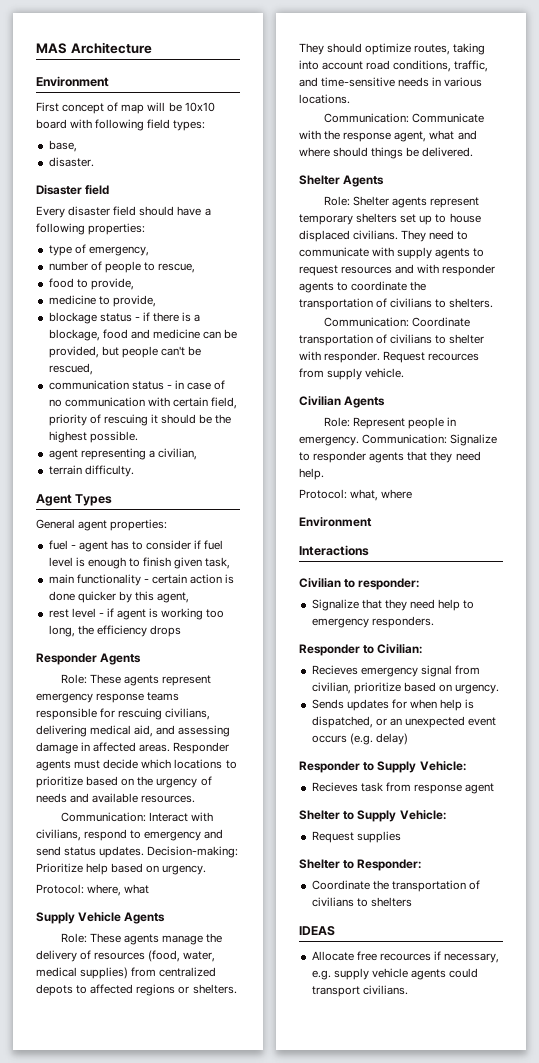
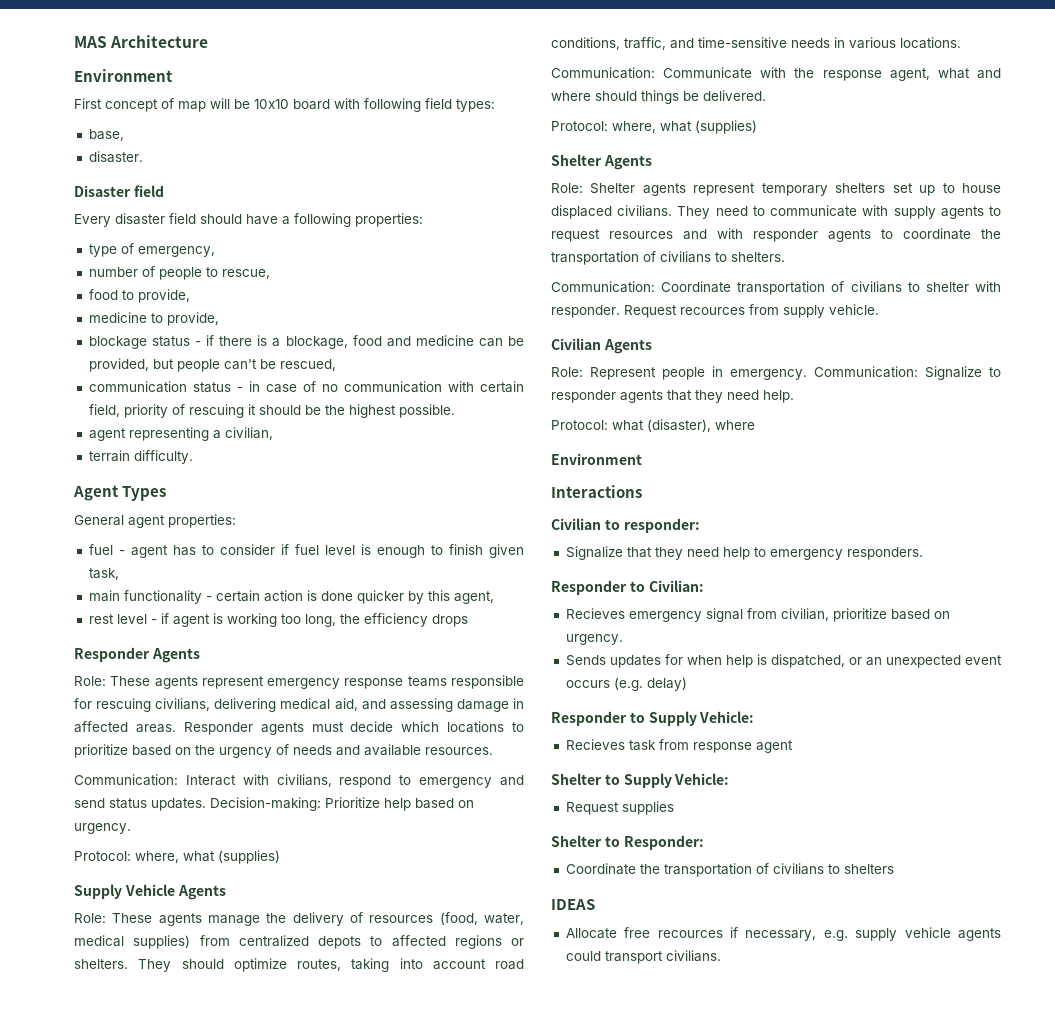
  Decision-making: Prioritize help based on urgency.
- Protocol: where, what
+ Protocol: where, what (supplies)
  Communication: Communicate with the response agent, what and where should things be delivered.
+ Protocol: where, what (supplies)
- Protocol: what, where
+ Protocol: what (disaster), where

» **Your task**: Reproduce each line of the entries in which the word "where" is found.

» **Exercise output**:
- Protocol: where, what
+ Protocol: where, what (supplies)
  Communication: Communicate with the response agent, what and where should things be delivered.
+ Protocol: where, what (supplies)
- Protocol: what, where
+ Protocol: what (disaster), where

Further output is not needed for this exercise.